Patchwork [1,of,6] util: add iterfile to workaround a fileobj.__iter__ issue with EINTR

login
register
mail settings
Submitter Jun Wu
Date Nov. 14, 2016, 11:35 p.m.
Message ID <7e3bb7754d338399dee3.1479166553@x1c>
Download mbox | patch
Permalink /patch/17569/
State Accepted
Headers show

Comments

Jun Wu - Nov. 14, 2016, 11:35 p.m.
# HG changeset patch
# User Jun Wu <quark@fb.com>
# Date 1479166374 0
#      Mon Nov 14 23:32:54 2016 +0000
# Node ID 7e3bb7754d338399dee3ee41770b7d6624b81fc1
# Parent  038547a14d850f14ecd2671852093dc07848a134
# Available At https://bitbucket.org/quark-zju/hg-draft
#              hg pull https://bitbucket.org/quark-zju/hg-draft -r 7e3bb7754d33
util: add iterfile to workaround a fileobj.__iter__ issue with EINTR

The fileobj.__iter__ implementation in Python 2.7.12 (hg changeset
45d4cea97b04) is buggy: it cannot handle EINTR correctly.

In Objects/fileobject.c:

    size_t Py_UniversalNewlineFread(....) {
        ....
        if (!f->f_univ_newline)
            return fread(buf, 1, n, stream);
        ....
    }

According to the "fread" man page:

    If an error occurs, or the end of the file is reached, the return value
    is a short item count (or zero).

Therefore it's possible for "fread" (and "Py_UniversalNewlineFread") to
return a positive value while errno is set to EINTR and ferror(stream)
changes from zero to non-zero.

There are multiple "Py_UniversalNewlineFread": "file_read", "file_readinto",
"file_readlines", "readahead". While the first 3 have code to handle the
EINTR case, the last one "readahead" doesn't:

    static int readahead(PyFileObject *f, Py_ssize_t bufsize) {
        ....
        chunksize = Py_UniversalNewlineFread(
            f->f_buf, bufsize, f->f_fp, (PyObject *)f);
        ....
        if (chunksize == 0) {
            if (ferror(f->f_fp)) {
                PyErr_SetFromErrno(PyExc_IOError);
                ....
            }
        }
        ....
    }

It means "readahead" could ignore EINTR, if "Py_UniversalNewlineFread"
returns a non-zero value. And at the next time "readahead" got executed, if
"Py_UniversalNewlineFread" returns 0, "readahead" would raise a Python error
without a incorrect errno - could be 0 - thus "IOError: [Errno 0] Error".

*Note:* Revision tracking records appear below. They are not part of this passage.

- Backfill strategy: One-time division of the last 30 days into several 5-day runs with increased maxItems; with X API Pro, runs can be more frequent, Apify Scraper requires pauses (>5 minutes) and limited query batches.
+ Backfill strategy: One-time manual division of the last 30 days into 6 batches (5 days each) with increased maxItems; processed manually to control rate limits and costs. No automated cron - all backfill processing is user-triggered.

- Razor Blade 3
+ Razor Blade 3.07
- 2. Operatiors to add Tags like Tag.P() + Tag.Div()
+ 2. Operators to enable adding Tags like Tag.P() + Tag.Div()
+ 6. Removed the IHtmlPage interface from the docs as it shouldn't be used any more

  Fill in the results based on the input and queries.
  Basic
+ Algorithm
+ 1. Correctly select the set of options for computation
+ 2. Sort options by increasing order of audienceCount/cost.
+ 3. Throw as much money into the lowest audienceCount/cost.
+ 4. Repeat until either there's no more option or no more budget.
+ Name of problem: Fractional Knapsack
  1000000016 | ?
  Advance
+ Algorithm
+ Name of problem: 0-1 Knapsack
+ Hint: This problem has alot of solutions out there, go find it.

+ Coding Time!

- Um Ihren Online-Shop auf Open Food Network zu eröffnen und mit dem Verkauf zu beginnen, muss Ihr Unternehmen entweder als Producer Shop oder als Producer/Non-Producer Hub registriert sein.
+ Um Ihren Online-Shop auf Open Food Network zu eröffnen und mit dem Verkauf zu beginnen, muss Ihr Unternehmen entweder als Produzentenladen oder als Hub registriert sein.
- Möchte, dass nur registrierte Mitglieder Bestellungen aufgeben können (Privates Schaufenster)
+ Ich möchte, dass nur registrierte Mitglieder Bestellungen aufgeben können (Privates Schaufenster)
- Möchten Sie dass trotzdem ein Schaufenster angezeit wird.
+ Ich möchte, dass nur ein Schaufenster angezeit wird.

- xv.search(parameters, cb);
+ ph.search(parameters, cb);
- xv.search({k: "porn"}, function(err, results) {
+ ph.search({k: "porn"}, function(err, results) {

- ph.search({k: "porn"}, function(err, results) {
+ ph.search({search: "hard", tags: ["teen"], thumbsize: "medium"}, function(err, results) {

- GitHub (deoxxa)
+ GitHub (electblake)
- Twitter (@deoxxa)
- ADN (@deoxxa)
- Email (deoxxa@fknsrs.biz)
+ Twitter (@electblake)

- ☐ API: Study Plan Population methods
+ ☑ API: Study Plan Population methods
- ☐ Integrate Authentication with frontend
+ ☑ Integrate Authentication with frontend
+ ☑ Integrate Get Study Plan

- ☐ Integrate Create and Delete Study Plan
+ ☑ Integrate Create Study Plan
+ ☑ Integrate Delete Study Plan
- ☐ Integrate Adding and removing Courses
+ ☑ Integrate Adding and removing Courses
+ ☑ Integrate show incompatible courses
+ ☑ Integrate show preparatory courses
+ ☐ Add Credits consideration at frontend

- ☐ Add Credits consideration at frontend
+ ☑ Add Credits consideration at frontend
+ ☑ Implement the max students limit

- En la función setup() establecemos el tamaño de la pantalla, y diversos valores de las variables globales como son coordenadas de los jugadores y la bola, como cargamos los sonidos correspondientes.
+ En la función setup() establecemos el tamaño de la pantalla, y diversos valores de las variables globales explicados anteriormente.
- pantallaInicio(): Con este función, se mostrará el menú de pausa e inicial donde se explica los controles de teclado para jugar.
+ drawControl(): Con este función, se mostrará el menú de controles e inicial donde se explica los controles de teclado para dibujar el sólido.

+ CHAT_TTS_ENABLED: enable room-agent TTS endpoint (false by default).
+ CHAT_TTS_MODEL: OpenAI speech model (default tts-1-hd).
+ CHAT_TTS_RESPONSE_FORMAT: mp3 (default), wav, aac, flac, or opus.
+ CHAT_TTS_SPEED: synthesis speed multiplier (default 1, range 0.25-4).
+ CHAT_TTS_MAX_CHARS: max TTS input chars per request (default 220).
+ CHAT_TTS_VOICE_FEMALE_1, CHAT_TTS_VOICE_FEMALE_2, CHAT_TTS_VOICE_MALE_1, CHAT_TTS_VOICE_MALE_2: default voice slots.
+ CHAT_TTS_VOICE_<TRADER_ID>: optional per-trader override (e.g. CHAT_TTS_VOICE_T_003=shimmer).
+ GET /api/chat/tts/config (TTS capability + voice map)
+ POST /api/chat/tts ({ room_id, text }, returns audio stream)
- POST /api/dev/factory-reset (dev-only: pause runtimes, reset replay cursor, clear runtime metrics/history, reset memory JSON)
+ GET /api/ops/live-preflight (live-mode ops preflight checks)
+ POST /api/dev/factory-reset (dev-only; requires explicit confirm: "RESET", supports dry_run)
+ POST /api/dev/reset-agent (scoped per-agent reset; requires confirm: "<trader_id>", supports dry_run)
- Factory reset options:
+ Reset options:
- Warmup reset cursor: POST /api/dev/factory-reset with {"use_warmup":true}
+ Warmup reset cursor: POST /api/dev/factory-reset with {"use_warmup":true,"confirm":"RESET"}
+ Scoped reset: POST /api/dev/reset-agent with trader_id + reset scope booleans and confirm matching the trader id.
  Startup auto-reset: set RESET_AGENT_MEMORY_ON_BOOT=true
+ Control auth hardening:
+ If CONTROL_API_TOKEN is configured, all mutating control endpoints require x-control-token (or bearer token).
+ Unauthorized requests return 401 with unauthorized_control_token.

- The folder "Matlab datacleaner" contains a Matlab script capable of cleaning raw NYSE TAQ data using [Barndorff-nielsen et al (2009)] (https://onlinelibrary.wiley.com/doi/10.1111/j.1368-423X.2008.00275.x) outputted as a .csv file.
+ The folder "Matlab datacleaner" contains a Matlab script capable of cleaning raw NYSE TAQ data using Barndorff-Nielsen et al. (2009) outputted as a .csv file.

The only user of "readahead" is "readahead_get_line_skip".
The only user of "readahead_get_line_skip" is "file_iternext", aka.
"fileobj.__iter__", which should be avoided.

There are multiple places where the pattern "for x in fp" is used. This
patch adds a "iterfile" method in "util.py" so we can migrate our code from
"for x in fp" to "fox x in util.iterfile(fp)".
Gregory Szorc - Nov. 14, 2016, 11:49 p.m.
On Mon, Nov 14, 2016 at 3:35 PM, Jun Wu <quark@fb.com> wrote:

> # HG changeset patch
> # User Jun Wu <quark@fb.com>
> # Date 1479166374 0
> #      Mon Nov 14 23:32:54 2016 +0000
> # Node ID 7e3bb7754d338399dee3ee41770b7d6624b81fc1
> # Parent  038547a14d850f14ecd2671852093dc07848a134
> # Available At https://bitbucket.org/quark-zju/hg-draft
> #              hg pull https://bitbucket.org/quark-zju/hg-draft -r
> 7e3bb7754d33
> util: add iterfile to workaround a fileobj.__iter__ issue with EINTR
>
> The fileobj.__iter__ implementation in Python 2.7.12 (hg changeset
> 45d4cea97b04) is buggy: it cannot handle EINTR correctly.
>
> In Objects/fileobject.c:
>
>     size_t Py_UniversalNewlineFread(....) {
>         ....
>         if (!f->f_univ_newline)
>             return fread(buf, 1, n, stream);
>         ....
>     }
>
> According to the "fread" man page:
>
>     If an error occurs, or the end of the file is reached, the return value
>     is a short item count (or zero).
>
> Therefore it's possible for "fread" (and "Py_UniversalNewlineFread") to
> return a positive value while errno is set to EINTR and ferror(stream)
> changes from zero to non-zero.
>
> There are multiple "Py_UniversalNewlineFread": "file_read",
> "file_readinto",
> "file_readlines", "readahead". While the first 3 have code to handle the
> EINTR case, the last one "readahead" doesn't:
>
>     static int readahead(PyFileObject *f, Py_ssize_t bufsize) {
>         ....
>         chunksize = Py_UniversalNewlineFread(
>             f->f_buf, bufsize, f->f_fp, (PyObject *)f);
>         ....
>         if (chunksize == 0) {
>             if (ferror(f->f_fp)) {
>                 PyErr_SetFromErrno(PyExc_IOError);
>                 ....
>             }
>         }
>         ....
>     }
>
> It means "readahead" could ignore EINTR, if "Py_UniversalNewlineFread"
> returns a non-zero value. And at the next time "readahead" got executed, if
> "Py_UniversalNewlineFread" returns 0, "readahead" would raise a Python
> error
> without a incorrect errno - could be 0 - thus "IOError: [Errno 0] Error".
>
> The only user of "readahead" is "readahead_get_line_skip".
> The only user of "readahead_get_line_skip" is "file_iternext", aka.
> "fileobj.__iter__", which should be avoided.
>
> There are multiple places where the pattern "for x in fp" is used. This
> patch adds a "iterfile" method in "util.py" so we can migrate our code from
> "for x in fp" to "fox x in util.iterfile(fp)".
>

Bleh. Is this bug reported upstream? (Not that it helps us much.)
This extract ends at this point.